Gazeteci Bahadır Özgür, Gazete Duvar’daki yazısında borsadaki yükselişi ve halka arz olan şirketleri yazdı. Özgür, yazısında “Neredeyse halka arz edilmeyen bir bakkal dükkanları kaldı geriye. Tavukçusu, dönercisi, vinç kiralama şirketi, bahis oynayanlara maç sonuçlarını veren internet sitesi, altın günü organizasyonlarından hallice olan faizsiz ev sahibi olmayı vadeden İslamcı emlakçılar… 24 saat din satan tarikat bezirgânlarının şirketleri de katılıyor halka arz oyununa” diye yazdı.
Medyascope’a konuşan Özgür, iktidarın yatırımcıların dövizdense borsaya gitmesini istediğini söyledi ve “Borsaya çok insan geldiği için aslında hisse alıp satarak borsayı coşturmuyorlar, o hisse alım-satımları hikaye. Hep halka arz yapıyorlar, sürekli rekor kırıyor Türkiye bu konuda. Şirketleri borsaya açarak sürekli ürün sunuyorlar insanlara. Sürekli iştahlarını kabartıyorlar çünkü insanlar şöyle görüyor, ‘Halka arzdan bir parça aldığında o birkaç ay tavan gidiyor, oradan kazanırım’ diyor. Geleceği olmayan şeyler. İnsanlar gelsin diye de halka arzlara yoğunlaştılar” dedi.
Şirketlerin halka arza teşvik edildiğini söyleyen Özgür, “Şirketler, bankadan alacağı borçları, halka arz yoluyla halktan topluyor” dedi.
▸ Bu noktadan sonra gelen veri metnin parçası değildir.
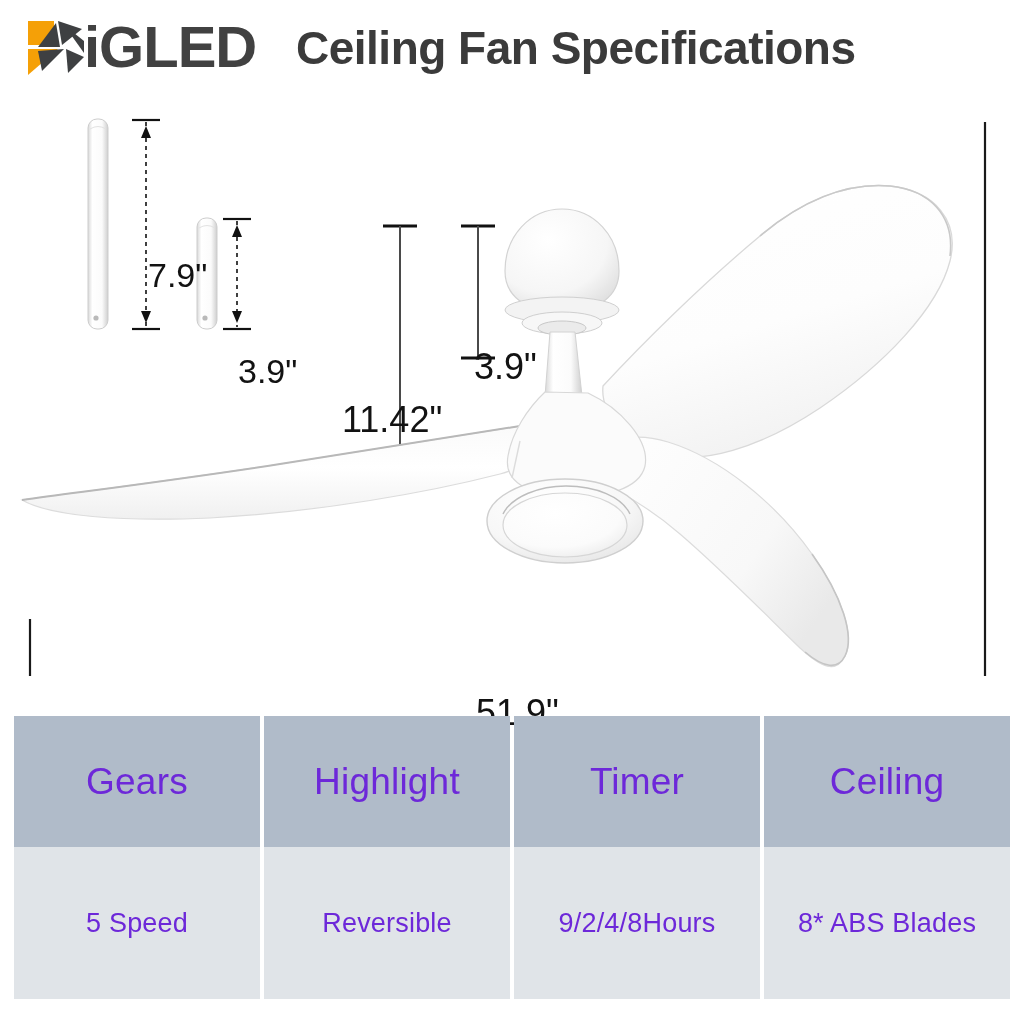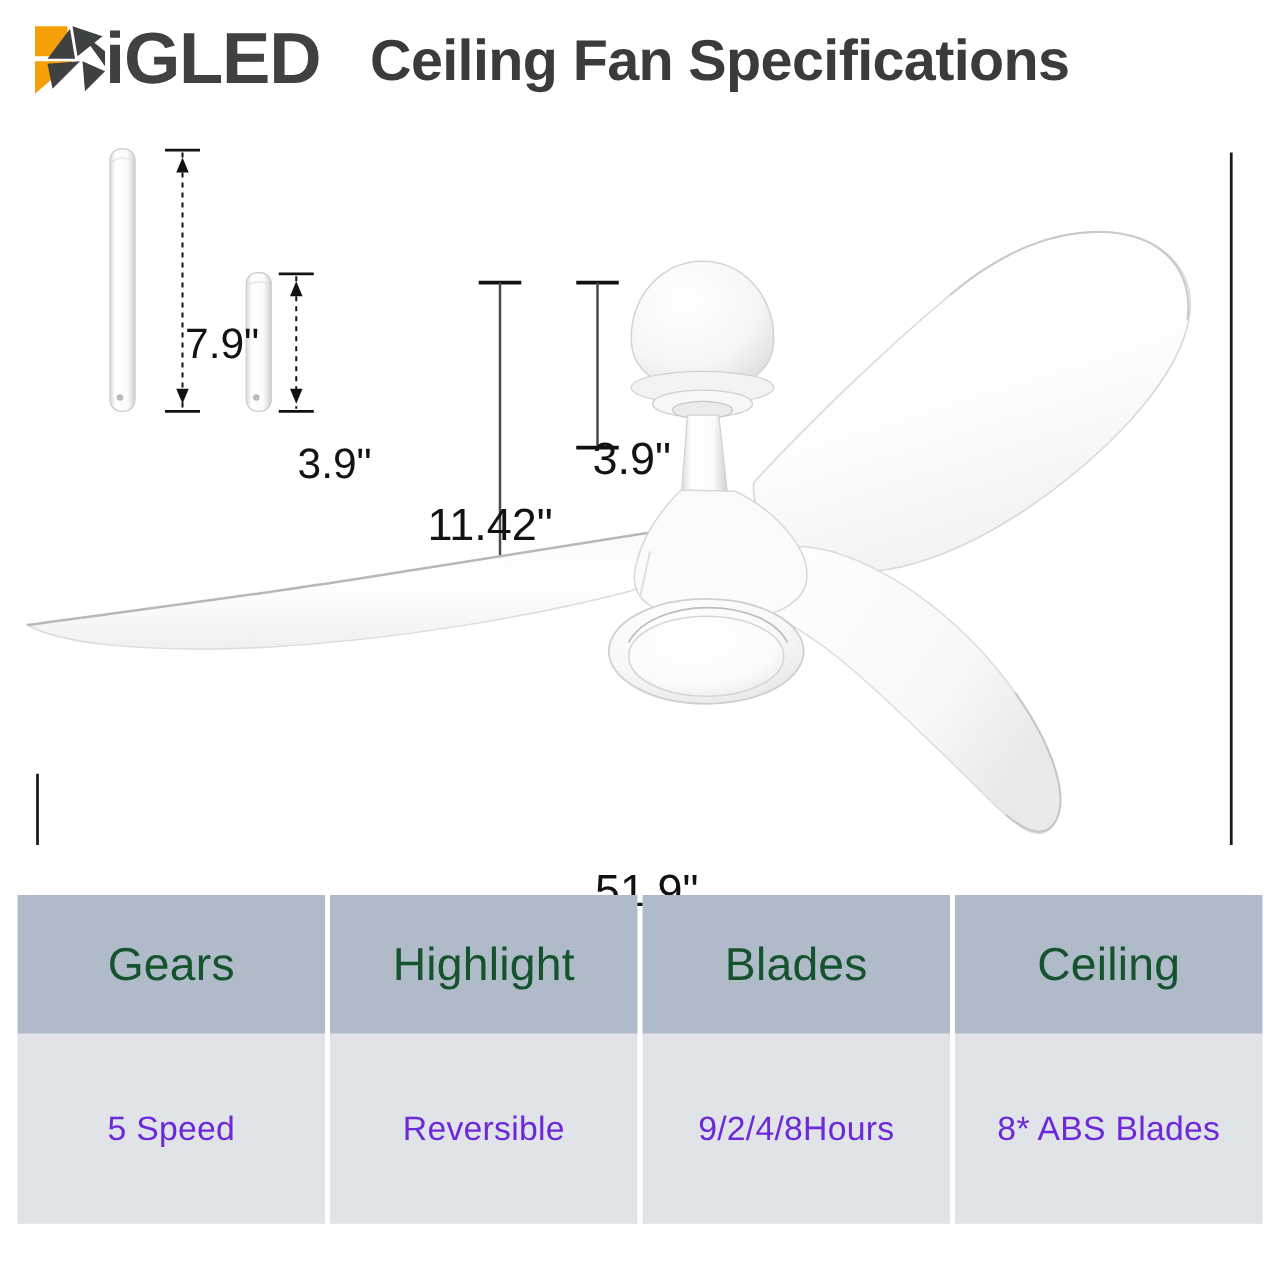--- a/index.html
+++ b/index.html
@@ -83,9 +83,9 @@
     flex-direction: column;
   }
   .spec-head {
-    height: 111px;
+    height: 131px;
     background: #b0bbc9;
-    color: #14532d;
+    color: #6d28d9;
     display: flex;
     align-items: center;
     justify-content: center;

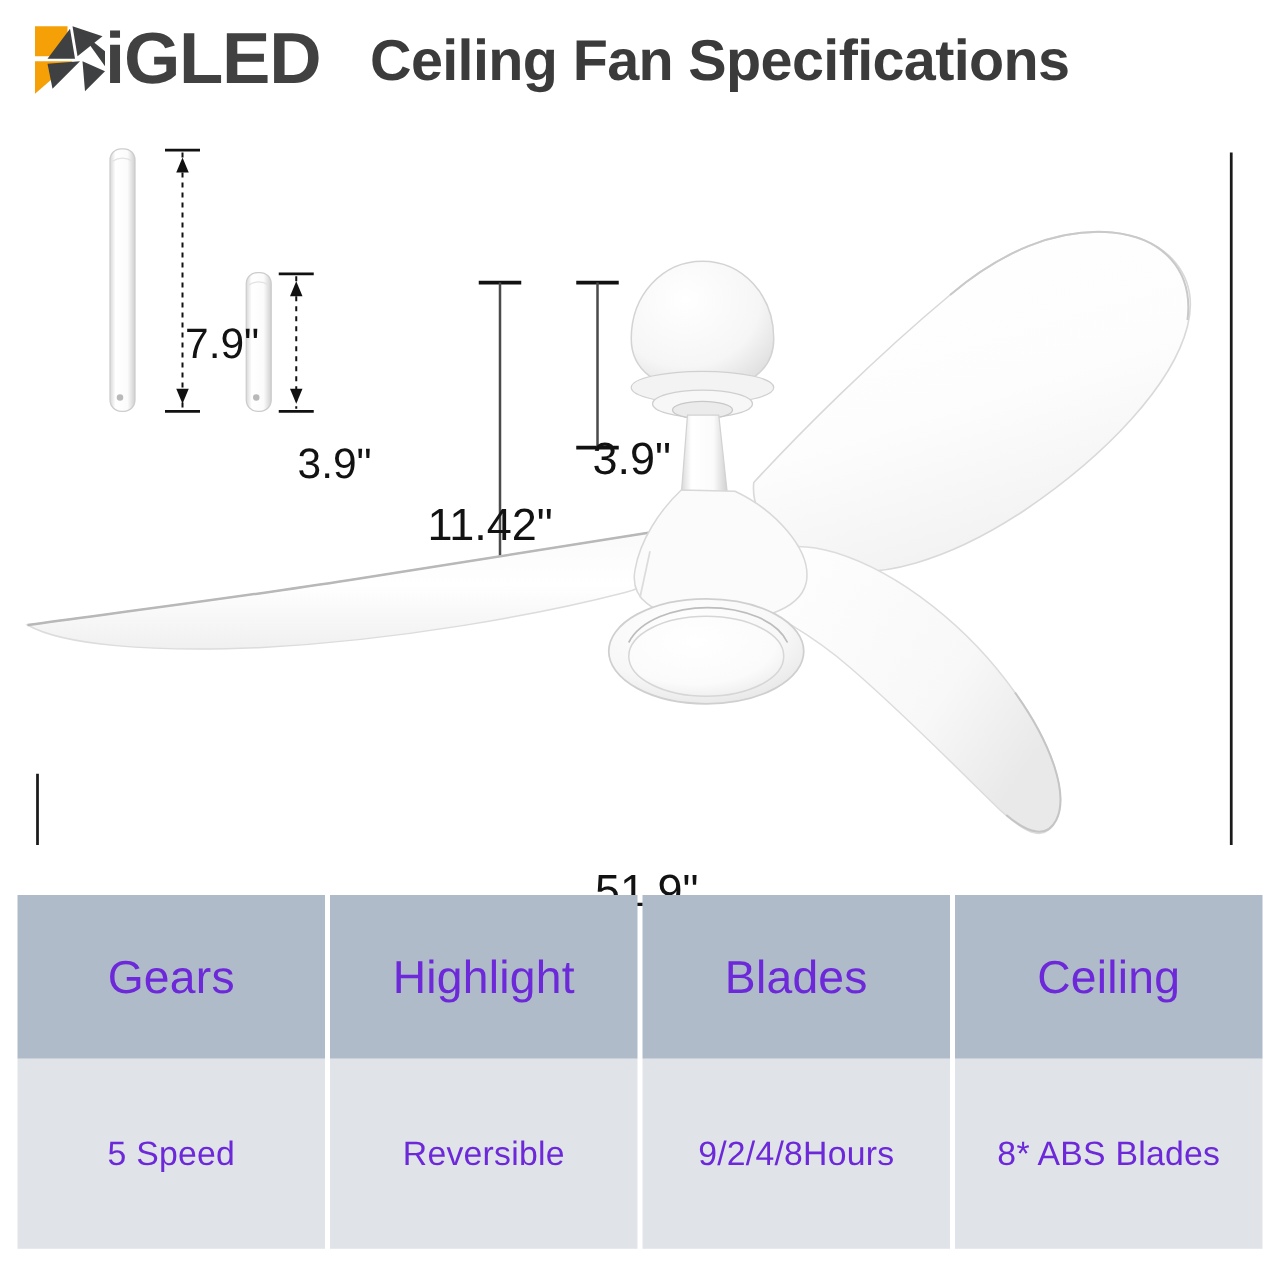--- a/index.html
+++ b/index.html
@@ -285,7 +285,7 @@
   </div>
 
   <div class="spec-col">
-    <div class="spec-head">Blades</div>
+    <div class="spec-head">Timer</div>
     <div class="spec-cell">9/2/4/8Hours</div>
   </div>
Yatırımcıların yüzde 3,5’inin hisselerin yüzde 80’ninden fazlasını kontrol ettiğine de değinen Özgür, “Halka arzlar sayesinde yükseliyor borsa. İnsanlar oraya akın ediyor, parasını değerlendirecek bir yer yok. Oraya özellikle teşvik ediliyor. Başka gidecek yer bırakmadılar” dedi.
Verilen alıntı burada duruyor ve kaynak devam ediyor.